● **What is needed**: All of the data should be restated word for word, with the pictures omitted.

● **Version difference data**:
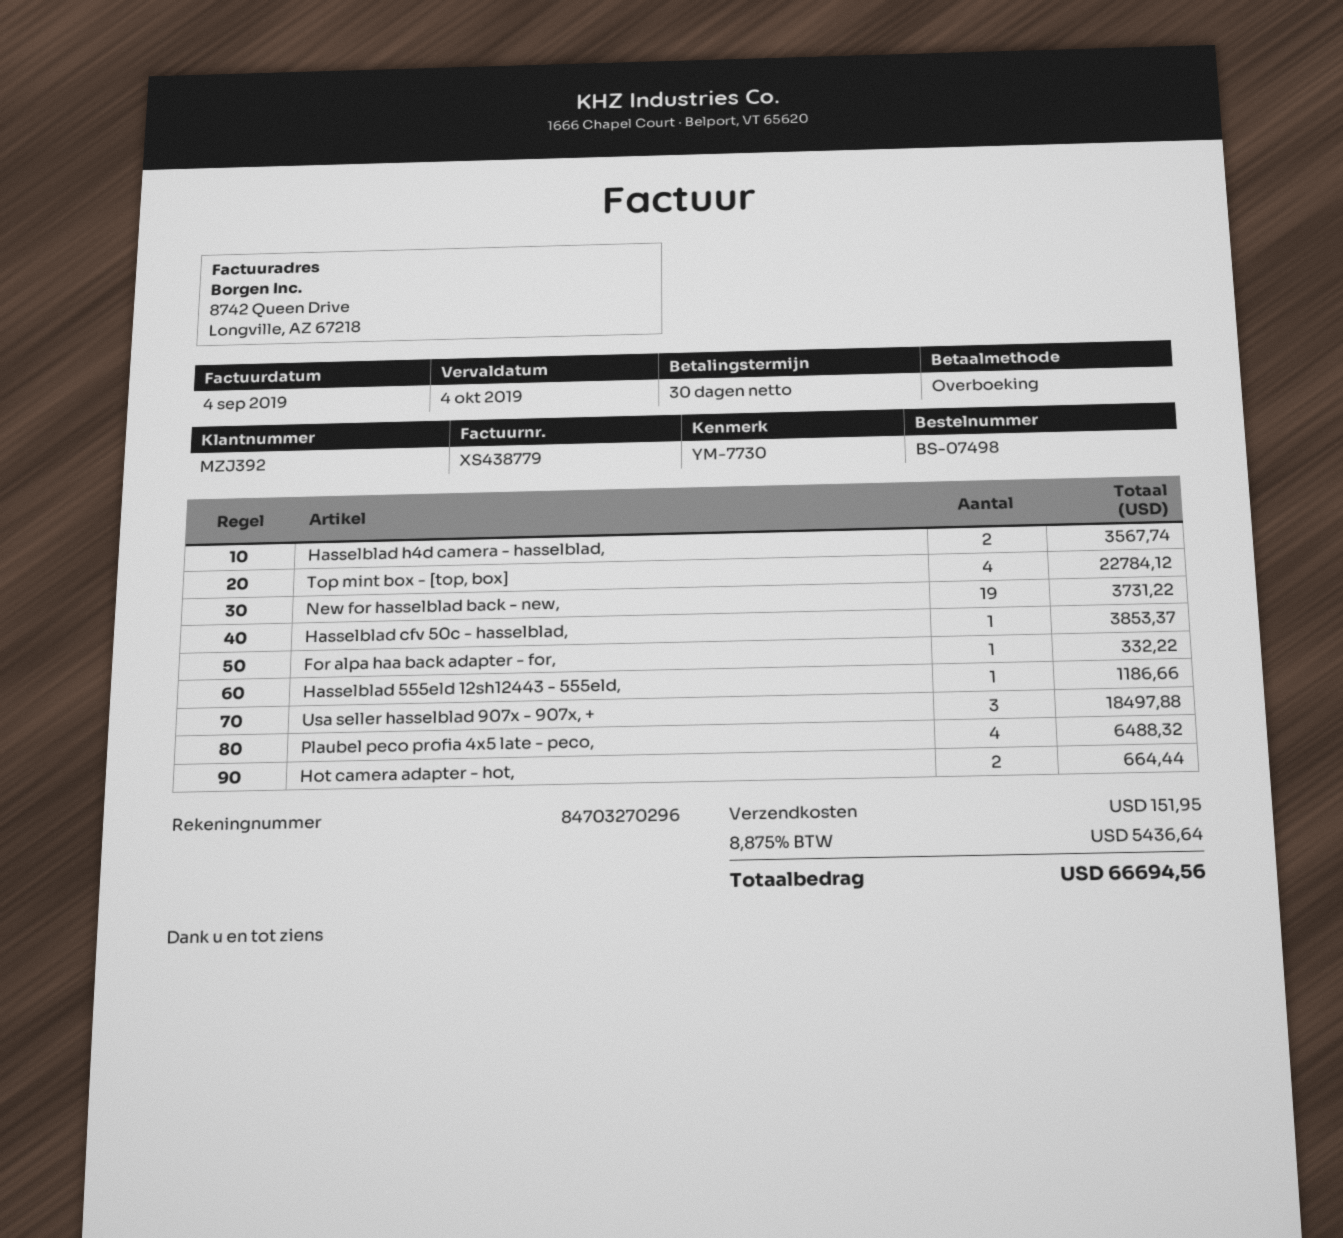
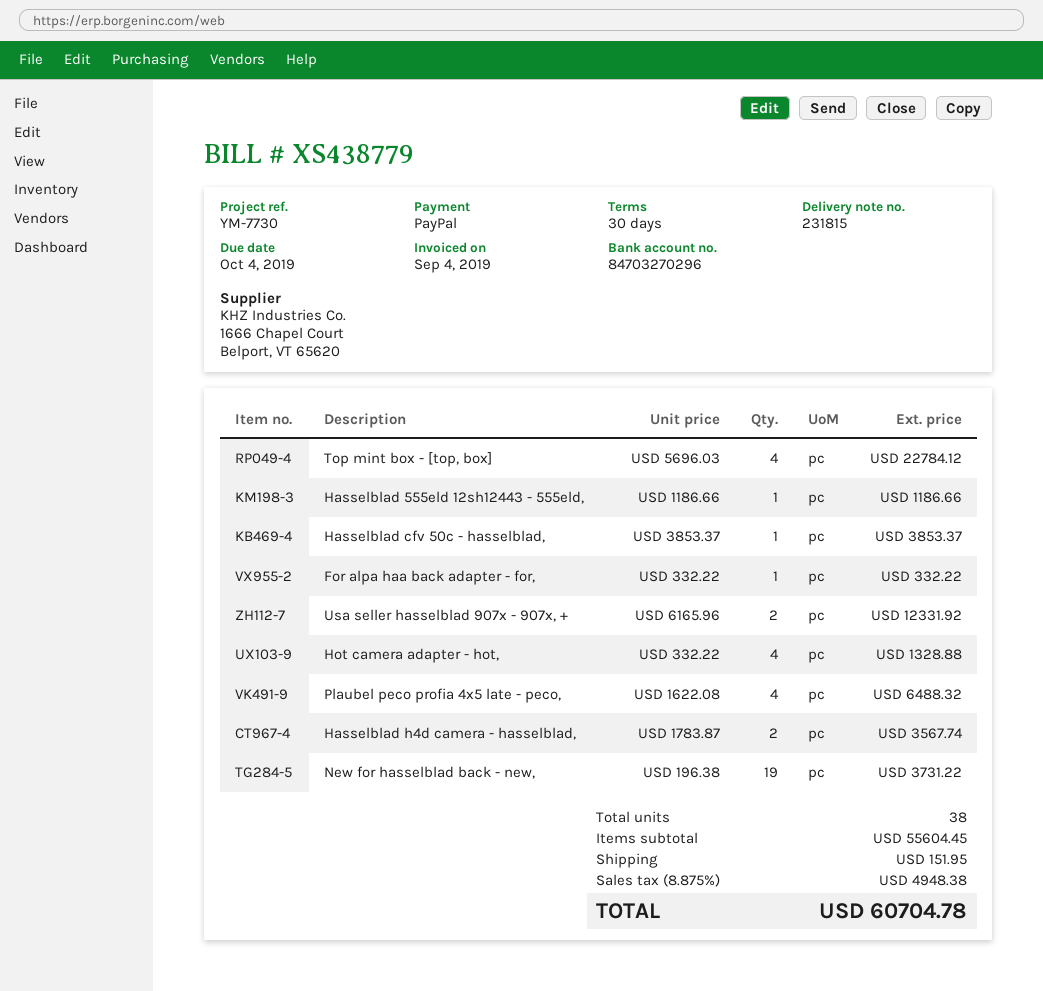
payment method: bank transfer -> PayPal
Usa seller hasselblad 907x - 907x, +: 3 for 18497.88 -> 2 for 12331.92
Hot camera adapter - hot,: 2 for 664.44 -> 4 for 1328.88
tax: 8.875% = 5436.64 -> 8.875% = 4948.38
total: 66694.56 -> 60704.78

● **Response box**:
payment method: bank transfer -> PayPal
Usa seller hasselblad 907x - 907x, +: 3 for 18497.88 -> 2 for 12331.92
Hot camera adapter - hot,: 2 for 664.44 -> 4 for 1328.88
tax: 8.875% = 5436.64 -> 8.875% = 4948.38
total: 66694.56 -> 60704.78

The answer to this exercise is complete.